Ketahuan Bohong, Ternyata Ini Motif Memilukan Marbut Masjid Merekayasa Dirinya Dianiaya

0
106

Berita Gaya.com – Jakarta– Seorang lelaki berinisial UY yang bekerja sebagai marbut (penjaga masjid) di Kecamatan Pamengpeuk, Kabupaten Garut, ditetapkan sebagai tersangka atas rekayasa penganiyaan terhadap dirinya sendiri. UY diketahui telah berpura-pura mengalami penganiyaan akibat dikeroyok sejumlah orang di dalam masjid.

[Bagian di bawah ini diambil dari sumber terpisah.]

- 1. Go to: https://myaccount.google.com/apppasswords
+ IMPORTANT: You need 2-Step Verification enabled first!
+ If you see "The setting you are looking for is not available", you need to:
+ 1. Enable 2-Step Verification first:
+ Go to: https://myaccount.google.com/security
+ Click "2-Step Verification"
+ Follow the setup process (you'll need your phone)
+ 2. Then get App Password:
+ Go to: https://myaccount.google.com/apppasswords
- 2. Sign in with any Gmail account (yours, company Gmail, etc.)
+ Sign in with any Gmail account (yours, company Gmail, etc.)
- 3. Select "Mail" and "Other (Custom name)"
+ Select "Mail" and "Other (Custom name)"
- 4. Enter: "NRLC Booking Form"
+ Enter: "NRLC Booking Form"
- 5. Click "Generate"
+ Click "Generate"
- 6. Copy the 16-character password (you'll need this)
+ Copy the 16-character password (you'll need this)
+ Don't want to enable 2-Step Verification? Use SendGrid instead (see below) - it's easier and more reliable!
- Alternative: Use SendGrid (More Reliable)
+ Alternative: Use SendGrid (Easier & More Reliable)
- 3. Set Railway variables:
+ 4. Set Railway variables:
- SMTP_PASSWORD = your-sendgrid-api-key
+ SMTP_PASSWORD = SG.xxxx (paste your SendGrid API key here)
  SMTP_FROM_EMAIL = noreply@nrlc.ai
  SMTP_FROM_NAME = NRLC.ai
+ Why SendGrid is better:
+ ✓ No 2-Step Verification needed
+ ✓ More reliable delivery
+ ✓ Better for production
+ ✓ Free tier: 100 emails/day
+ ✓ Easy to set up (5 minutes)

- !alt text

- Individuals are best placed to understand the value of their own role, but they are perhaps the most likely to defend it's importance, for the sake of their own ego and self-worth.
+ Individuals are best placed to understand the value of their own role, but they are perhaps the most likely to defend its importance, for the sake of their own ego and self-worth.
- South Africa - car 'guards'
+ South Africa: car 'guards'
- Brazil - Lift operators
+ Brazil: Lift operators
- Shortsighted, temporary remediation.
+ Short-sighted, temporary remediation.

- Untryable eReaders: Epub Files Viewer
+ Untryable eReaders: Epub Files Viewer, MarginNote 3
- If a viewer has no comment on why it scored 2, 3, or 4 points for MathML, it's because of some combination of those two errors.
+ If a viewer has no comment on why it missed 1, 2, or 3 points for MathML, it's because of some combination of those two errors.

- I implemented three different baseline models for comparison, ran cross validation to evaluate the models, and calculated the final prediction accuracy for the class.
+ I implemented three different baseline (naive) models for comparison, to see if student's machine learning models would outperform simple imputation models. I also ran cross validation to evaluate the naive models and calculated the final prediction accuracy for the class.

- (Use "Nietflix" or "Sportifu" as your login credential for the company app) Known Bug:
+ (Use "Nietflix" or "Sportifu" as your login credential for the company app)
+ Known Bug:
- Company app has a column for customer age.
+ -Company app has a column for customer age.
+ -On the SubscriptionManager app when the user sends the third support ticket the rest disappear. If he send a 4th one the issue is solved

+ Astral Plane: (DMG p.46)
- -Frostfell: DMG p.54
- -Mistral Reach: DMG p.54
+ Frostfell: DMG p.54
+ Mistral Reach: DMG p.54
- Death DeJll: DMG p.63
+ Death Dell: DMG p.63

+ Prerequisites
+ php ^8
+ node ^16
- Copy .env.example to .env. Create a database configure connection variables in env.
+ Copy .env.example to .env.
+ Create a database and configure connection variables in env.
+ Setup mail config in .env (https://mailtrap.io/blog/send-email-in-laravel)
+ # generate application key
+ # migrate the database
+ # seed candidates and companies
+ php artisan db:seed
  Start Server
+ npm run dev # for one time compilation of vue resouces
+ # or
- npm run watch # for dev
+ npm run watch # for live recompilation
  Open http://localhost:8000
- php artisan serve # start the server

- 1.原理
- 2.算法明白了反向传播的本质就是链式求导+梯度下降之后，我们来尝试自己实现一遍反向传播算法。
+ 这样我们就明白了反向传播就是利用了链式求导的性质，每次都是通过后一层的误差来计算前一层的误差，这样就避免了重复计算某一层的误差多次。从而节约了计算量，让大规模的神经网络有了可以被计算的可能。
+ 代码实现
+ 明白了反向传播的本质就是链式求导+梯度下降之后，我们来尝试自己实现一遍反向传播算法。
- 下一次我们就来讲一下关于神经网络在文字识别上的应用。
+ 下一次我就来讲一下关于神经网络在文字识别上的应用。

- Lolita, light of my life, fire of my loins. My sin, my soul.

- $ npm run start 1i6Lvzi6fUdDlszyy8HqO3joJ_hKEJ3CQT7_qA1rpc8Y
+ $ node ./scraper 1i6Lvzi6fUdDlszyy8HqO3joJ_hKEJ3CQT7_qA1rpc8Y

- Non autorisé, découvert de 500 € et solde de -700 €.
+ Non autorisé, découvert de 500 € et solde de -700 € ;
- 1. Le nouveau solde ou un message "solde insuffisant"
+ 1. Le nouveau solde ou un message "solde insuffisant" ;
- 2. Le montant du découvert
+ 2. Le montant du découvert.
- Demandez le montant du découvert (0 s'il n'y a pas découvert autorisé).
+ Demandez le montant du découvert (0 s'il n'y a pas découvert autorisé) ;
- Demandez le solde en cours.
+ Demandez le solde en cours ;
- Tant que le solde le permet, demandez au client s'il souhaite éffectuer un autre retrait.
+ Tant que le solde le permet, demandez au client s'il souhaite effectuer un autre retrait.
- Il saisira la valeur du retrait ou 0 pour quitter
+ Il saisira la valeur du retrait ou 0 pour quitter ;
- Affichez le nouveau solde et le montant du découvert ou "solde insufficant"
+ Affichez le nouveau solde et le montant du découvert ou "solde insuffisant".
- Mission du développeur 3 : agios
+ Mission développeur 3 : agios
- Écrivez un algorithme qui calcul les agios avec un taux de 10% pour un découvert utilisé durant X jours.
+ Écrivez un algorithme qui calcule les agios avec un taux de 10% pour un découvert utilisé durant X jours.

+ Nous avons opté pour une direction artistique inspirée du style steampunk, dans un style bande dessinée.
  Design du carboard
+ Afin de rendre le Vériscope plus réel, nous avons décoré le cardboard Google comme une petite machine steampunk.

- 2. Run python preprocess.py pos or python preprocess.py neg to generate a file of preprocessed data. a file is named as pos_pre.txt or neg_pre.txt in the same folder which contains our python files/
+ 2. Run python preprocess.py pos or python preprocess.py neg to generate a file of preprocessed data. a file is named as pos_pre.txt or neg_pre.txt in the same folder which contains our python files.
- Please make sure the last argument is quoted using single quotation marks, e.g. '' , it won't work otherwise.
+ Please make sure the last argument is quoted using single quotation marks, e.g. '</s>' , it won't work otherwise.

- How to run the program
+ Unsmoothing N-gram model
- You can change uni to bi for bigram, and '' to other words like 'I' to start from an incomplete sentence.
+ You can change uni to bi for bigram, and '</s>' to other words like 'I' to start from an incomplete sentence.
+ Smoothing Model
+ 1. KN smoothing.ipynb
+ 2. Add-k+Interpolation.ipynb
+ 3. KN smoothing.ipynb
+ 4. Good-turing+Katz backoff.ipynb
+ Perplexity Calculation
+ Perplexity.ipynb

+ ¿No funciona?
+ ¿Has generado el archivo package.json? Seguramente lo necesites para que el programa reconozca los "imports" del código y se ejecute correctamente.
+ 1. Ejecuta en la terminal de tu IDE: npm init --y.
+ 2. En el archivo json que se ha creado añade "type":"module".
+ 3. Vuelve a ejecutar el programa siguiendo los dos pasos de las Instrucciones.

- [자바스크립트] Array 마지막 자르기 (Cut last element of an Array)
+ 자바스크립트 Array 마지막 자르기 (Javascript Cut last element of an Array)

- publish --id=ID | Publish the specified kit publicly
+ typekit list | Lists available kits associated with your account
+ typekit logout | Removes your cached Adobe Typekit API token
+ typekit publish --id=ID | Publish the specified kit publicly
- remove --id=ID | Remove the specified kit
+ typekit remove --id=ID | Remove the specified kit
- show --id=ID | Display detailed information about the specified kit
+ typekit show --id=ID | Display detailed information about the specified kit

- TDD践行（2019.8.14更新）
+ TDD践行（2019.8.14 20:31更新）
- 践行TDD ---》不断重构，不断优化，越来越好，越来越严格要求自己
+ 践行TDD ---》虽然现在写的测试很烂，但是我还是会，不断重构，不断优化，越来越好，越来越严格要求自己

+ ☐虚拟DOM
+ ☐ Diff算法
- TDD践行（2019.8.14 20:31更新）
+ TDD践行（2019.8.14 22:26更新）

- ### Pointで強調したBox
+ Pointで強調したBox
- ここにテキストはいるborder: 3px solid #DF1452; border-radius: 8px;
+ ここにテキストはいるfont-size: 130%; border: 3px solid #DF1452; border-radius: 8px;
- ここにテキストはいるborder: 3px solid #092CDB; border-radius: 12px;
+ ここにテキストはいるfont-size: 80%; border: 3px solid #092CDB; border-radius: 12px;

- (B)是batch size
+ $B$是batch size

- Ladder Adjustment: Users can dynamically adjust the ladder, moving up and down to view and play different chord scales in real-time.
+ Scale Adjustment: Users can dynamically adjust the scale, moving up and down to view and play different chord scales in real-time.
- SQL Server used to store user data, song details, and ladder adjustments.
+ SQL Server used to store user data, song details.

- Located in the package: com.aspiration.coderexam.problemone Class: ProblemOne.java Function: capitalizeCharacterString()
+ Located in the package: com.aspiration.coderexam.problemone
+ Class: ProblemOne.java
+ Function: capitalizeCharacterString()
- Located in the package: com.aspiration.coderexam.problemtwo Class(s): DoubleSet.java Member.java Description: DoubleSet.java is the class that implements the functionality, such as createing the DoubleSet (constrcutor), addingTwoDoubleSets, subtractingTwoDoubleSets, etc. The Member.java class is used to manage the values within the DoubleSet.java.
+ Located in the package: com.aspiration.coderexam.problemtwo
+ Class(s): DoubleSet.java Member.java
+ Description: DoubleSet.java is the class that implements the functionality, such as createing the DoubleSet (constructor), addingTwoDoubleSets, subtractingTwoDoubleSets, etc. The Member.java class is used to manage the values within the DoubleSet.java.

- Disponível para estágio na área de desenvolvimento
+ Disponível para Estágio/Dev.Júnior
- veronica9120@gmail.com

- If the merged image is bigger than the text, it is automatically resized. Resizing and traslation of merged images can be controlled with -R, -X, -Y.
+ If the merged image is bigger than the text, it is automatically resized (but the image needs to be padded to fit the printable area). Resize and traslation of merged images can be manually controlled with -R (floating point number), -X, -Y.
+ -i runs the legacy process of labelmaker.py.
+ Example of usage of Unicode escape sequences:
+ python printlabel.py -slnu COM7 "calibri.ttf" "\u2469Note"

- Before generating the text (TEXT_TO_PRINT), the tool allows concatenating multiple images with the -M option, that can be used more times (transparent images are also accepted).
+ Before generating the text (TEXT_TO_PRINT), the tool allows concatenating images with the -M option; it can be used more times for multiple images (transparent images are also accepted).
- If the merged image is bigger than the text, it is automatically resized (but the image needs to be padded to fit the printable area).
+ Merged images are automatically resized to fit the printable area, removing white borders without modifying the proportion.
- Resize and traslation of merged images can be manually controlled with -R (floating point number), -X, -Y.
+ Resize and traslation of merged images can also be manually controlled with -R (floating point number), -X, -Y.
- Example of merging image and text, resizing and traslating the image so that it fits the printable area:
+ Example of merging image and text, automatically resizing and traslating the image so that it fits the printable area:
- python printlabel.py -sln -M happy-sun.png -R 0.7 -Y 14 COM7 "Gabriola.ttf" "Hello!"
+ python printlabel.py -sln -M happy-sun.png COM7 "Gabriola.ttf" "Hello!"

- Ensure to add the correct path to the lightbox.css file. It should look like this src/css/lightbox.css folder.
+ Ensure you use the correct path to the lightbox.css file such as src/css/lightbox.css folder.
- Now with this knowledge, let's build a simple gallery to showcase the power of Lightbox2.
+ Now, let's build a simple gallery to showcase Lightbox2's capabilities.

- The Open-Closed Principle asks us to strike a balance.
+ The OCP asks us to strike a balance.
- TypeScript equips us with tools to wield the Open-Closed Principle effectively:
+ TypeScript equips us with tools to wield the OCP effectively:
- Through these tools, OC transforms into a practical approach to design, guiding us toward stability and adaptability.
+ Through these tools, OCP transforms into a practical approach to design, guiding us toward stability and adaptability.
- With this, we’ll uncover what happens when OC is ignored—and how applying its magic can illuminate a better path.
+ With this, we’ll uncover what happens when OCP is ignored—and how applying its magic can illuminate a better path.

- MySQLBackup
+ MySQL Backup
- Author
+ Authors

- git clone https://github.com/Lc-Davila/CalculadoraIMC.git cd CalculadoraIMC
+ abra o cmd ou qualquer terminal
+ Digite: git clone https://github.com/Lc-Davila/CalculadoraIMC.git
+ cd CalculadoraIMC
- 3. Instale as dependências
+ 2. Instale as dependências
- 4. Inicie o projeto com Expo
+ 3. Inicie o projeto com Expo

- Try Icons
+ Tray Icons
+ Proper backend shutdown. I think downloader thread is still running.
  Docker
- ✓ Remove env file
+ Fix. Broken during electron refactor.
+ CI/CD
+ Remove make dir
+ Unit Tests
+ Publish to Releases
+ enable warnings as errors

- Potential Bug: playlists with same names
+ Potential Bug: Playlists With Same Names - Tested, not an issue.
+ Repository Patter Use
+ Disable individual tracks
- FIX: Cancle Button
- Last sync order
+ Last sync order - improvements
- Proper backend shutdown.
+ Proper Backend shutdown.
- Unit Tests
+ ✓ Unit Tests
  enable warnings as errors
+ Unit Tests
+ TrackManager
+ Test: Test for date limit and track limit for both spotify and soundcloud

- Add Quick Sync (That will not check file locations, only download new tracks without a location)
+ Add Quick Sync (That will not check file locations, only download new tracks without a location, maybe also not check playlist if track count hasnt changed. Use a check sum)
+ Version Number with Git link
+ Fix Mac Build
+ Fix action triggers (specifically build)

Sebelumnya ramai diberitakan di media sosial terkait penganiayaan marbut masjid di Garut yang terjadi pada Rabu (28/2/2018) sekitar pukul 04.20 WIB. Korban mengaku dianiaya oleh lima orang. Berdasarkan pemberitaan yang beredar, terlihat kondisi marbut Masjid dalam keadaan terikat kaki dan tangannya, mulutnya disumpal mukena, sedang sebagian bajunya robek.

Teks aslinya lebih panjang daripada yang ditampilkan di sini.